Analysis of the Pseudouridimycin Biosynthetic Pathway Provides Insights into the Formation of C-nucleoside Antibiotics

Sosio, Margherita; Gaspari, Eleonora; Iorio, Marianna; Pessina, Silvia; Medema, Marnix H.; Bernasconi, Alice; Simone, Matteo; Maffioli, Sonia I.; Ebright, Richard H.; Donadio, Stefano


Pseudouridimycin (PUM) is a selective nucleoside-analog inhibitor of bacterial RNA polymerase with activity against Gram-positive and Gram-negative bacteria. PUM, produced by Streptomyces sp. ID38640, consists of a formamidinylated, N-hydroxylated Gly-Gln dipeptide conjugated to 5′-aminopseudouridine. We report the characterization of the PUM gene cluster. Bioinformatic analysis and mutational knockouts of pum genes with analysis of accumulated intermediates, define the PUM biosynthetic pathway.

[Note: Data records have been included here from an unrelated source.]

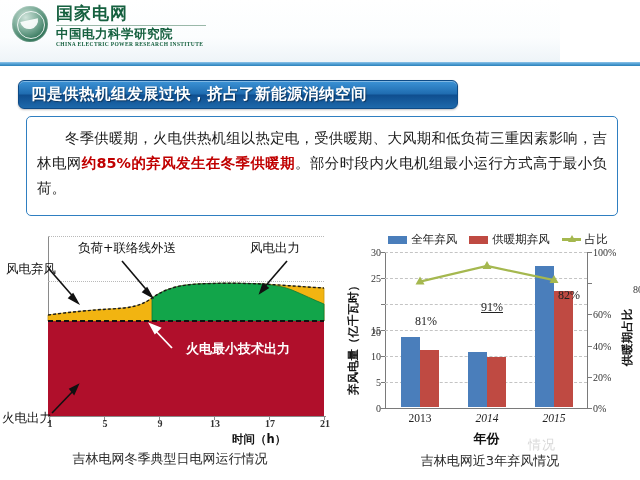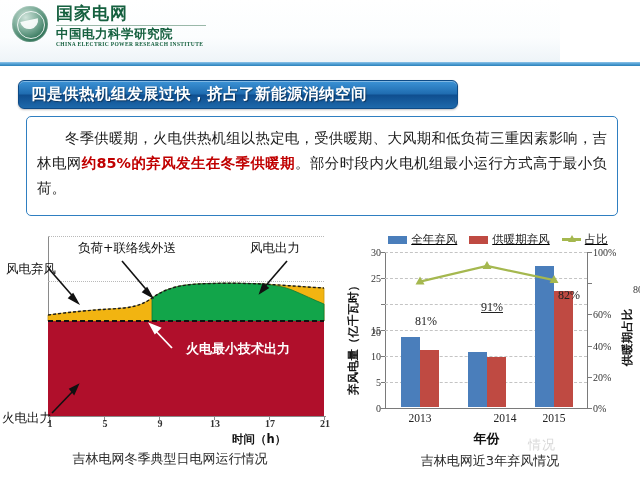--- a/index.html
+++ b/index.html
@@ -115,21 +115,21 @@
   .lc-ann {
     position: absolute; font-size: 12.5px; color: #111; white-space: nowrap;
     font-family: "DejaVu Sans", "Liberation Sans", sans-serif;
   }
   .lc-ann-white { color: #ffffff; font-size: 13px; font-weight: bold; }
 
   
   .rightchart { position: absolute; left: 340px; top: 228px; width: 300px; height: 252px; }
   .rc-legend {
     position: absolute; left: 38px; top: 4px; width: 240px;
-    display: flex; justify-content: center; align-items: center; gap: 12px; text-decoration: underline;
+    display: flex; justify-content: center; align-items: center; gap: 12px;
   }
   .rc-leg-item { display: flex; align-items: center; gap: 4px; }
   .rc-swatch { width: 19px; height: 8px; }
   .rc-leg-line { position: relative; width: 19px; height: 3px; background: #a5b84f; }
   .rc-leg-line::after {
     content: ""; position: absolute; left: 6px; top: -3px; width: 0; height: 0;
     border-left: 4px solid transparent; border-right: 4px solid transparent;
     border-bottom: 7px solid #a5b84f;
   }
   .rc-leg-label { font-size: 11.5px; color: #222; font-family: "DejaVu Sans","Liberation Sans",sans-serif; }
@@ -351,22 +351,22 @@
         <polygon points="102,9.0 97.5,17.0 106.5,17.0" fill="#a5b84f"></polygon>
         <polygon points="169,23.1 164.5,31.1 173.5,31.1" fill="#a5b84f"></polygon>
       </svg>
     </div>
 
     <div class="rc-datalabel" style="left:86px;  top:86px;">81%</div>
     <div class="rc-datalabel" style="left:152px; top:72px;text-decoration:underline;">91%</div>
     <div class="rc-datalabel" style="left:229px; top:60px;">82%</div>
 
     <div class="rc-xcat" style="left:80px;">2013</div>
-    <div class="rc-xcat" style="left:165px;">2014</div>
-    <div class="rc-xcat" style="left:214px;">2015</div>
+    <div class="rc-xcat" style="left:147px;font-style:italic;">2014</div>
+    <div class="rc-xcat" style="left:214px;font-style:italic;">2015</div>
 
     <div class="rc-xtitle">年份</div>
     <div class="rc-axistitle-l">弃风电量（亿千瓦时）</div>
     <div class="rc-axistitle-r">供暖期占比</div>
     <div class="rc-caption">吉林电网近3年弃风情况</div>
   </div>
 
   <div class="watermark">情况</div>
 </div>
 

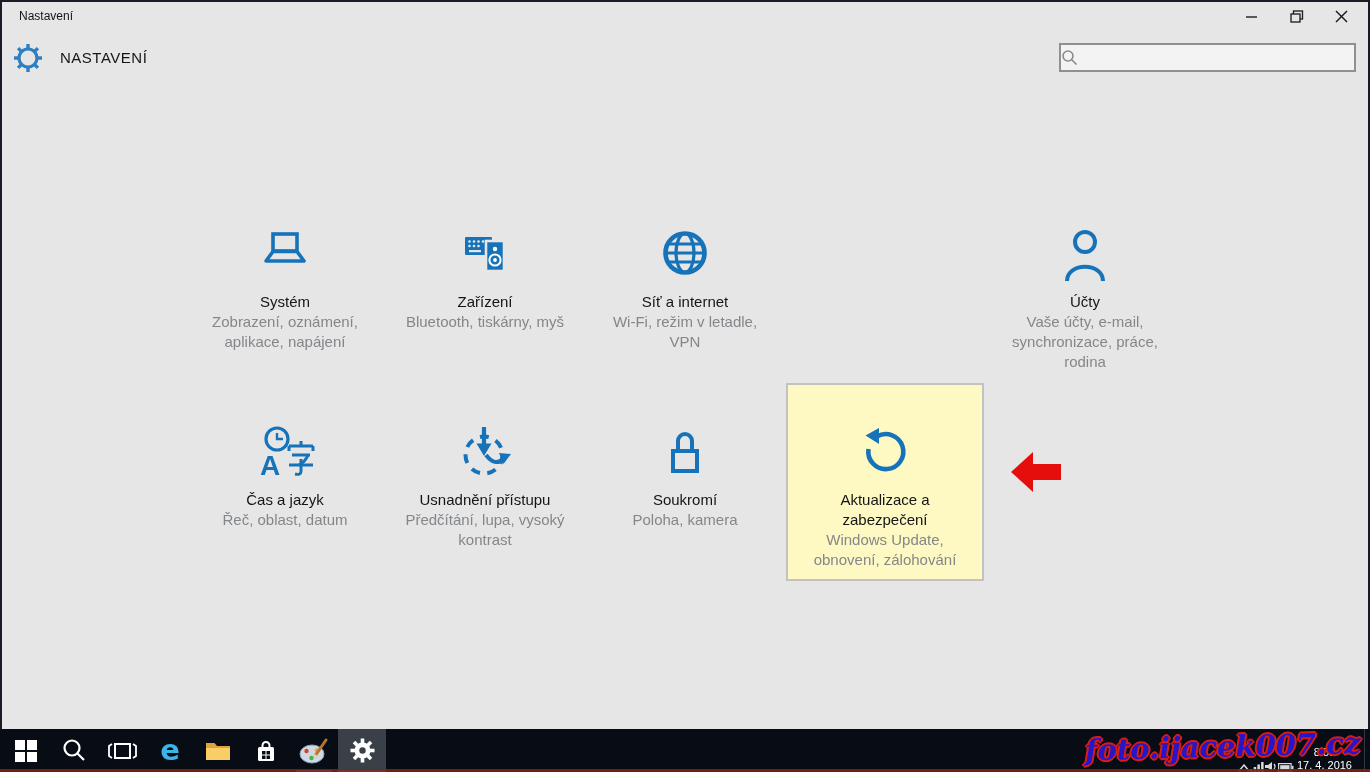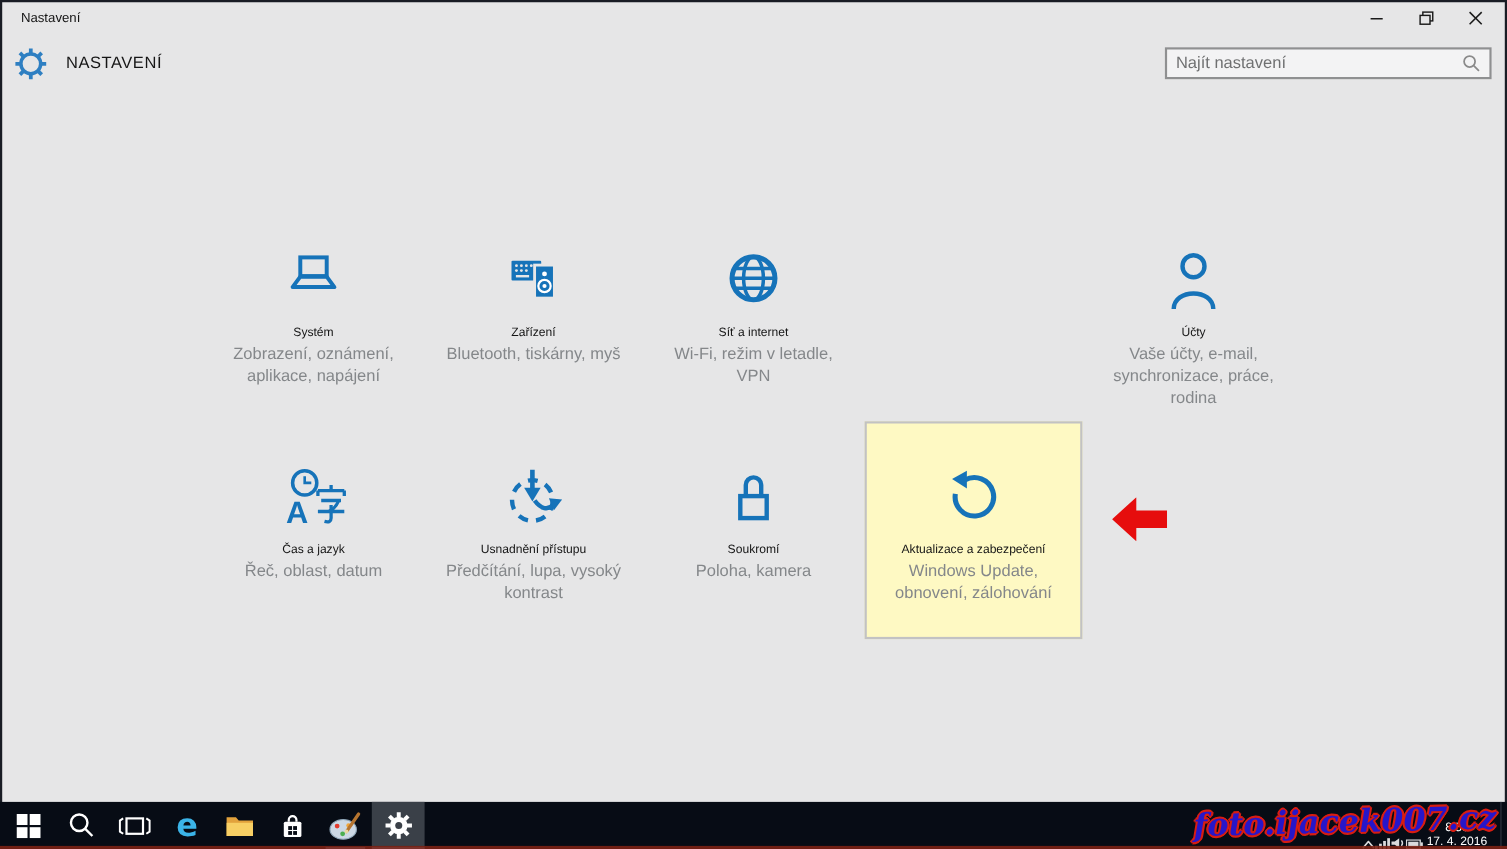--- a/index.html
+++ b/index.html
@@ -29,21 +29,21 @@
   .search-box input::placeholder { color:#6f7071; opacity:1; }
   .search-glass { margin-right:8px; display:flex; }
   
   .tile {
     position:absolute; width:198px; height:198px;
     display:flex; flex-direction:column; align-items:center;
     padding-top:36px; cursor:pointer;
   }
   .tile.highlighted { border:2px solid #c2c2c3; background:#fef9c3; padding-top:34px; }
   .ticon { height:64px; display:flex; align-items:flex-end; justify-content:center; }
-  .t-title { margin-top:7px; font-size:11px; line-height:20px; color:#151515; text-align:center; max-width:176px; }
+  .t-title { margin-top:7px; font-size:15px; line-height:20px; color:#151515; text-align:center; max-width:176px; }
   .t-sub   { font-size:15px; line-height:20px; color:#84878a; text-align:center; max-width:176px; }
   .red-arrow { position:absolute; left:1011px; top:452px; }
   
   .taskbar { position:absolute; left:0; right:0; bottom:0; height:43px; background:#070c15; }
   .tb-slot { position:absolute; top:0; width:48px; height:43px; display:flex; align-items:center; justify-content:center; cursor:pointer; }
   .tb-slot.active { background:#3a4048; }
   .tb-underline { position:absolute; bottom:0; height:2px; background:#74b2e4; }
   .edge-e { font-size:29px; font-weight:bold; color:#3bb4e8; line-height:1; font-family:"DejaVu Sans",sans-serif; }
   .tray { position:absolute; right:18px; top:0; height:43px; display:flex; align-items:flex-end; gap:0; }
   .tray-ic { display:flex; opacity:.85; cursor:pointer; }
@@ -96,21 +96,20 @@
           <line x1="21.4" y1="21.4" x2="24.9" y2="24.9"></line>
         <line x1="24.9" y1="5.1" x2="21.4" y2="8.6"></line>
           <line x1="8.6" y1="21.4" x2="5.1" y2="24.9"></line>
       </g>
       <circle cx="15" cy="15" r="9" fill="none" stroke="#2e7fc2" stroke-width="3.2"></circle>
     </svg>
   </div>
   <div class="app-title">NASTAVENÍ</div>
 
   <div class="search-box">
-    <input type="text" placeholder="Najít nastavení" style="">
     <span class="search-glass">
       <svg width="17" height="17" viewBox="0 0 17 17">
         <circle cx="7" cy="7" r="5" fill="none" stroke="#8a8a8a" stroke-width="1.6"></circle>
         <line x1="10.7" y1="10.7" x2="15.5" y2="15.5" stroke="#8a8a8a" stroke-width="1.6"></line>
       </svg>
     </span>
   </div>
 
   <div class="tile" style="left:186px; top:185px;">
     <div class="ticon">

The work provides the first biosynthetic pathway of a C-nucleoside antibiotic and reveals three unexpected features: production of free pseudouridine by the dedicated pseudouridine synthase, PumJ; nucleoside activation by specialized oxidoreductases and aminotransferases; and peptide-bond formation by amide ligases. A central role in the PUM biosynthetic pathway is played by the PumJ, which represents a divergent branch within the TruD family of pseudouridine synthases. PumJ-like sequences are associated with diverse gene clusters likely to govern the biosynthesis of different classes of C-nucleoside antibiotics. Sosio et al. describe the biosynthetic pathway for the C-nucleoside antibiotic pseudouridimycin. Biosynthesis proceeds through formation of pseudouridine by the pseudouridine synthase PumJ, with specialized oxidoreductase, aminotransferase, and amide ligases leading to the final compound. Microbial genomes harbor diverse gene clusters encoding PumJ-related sequences.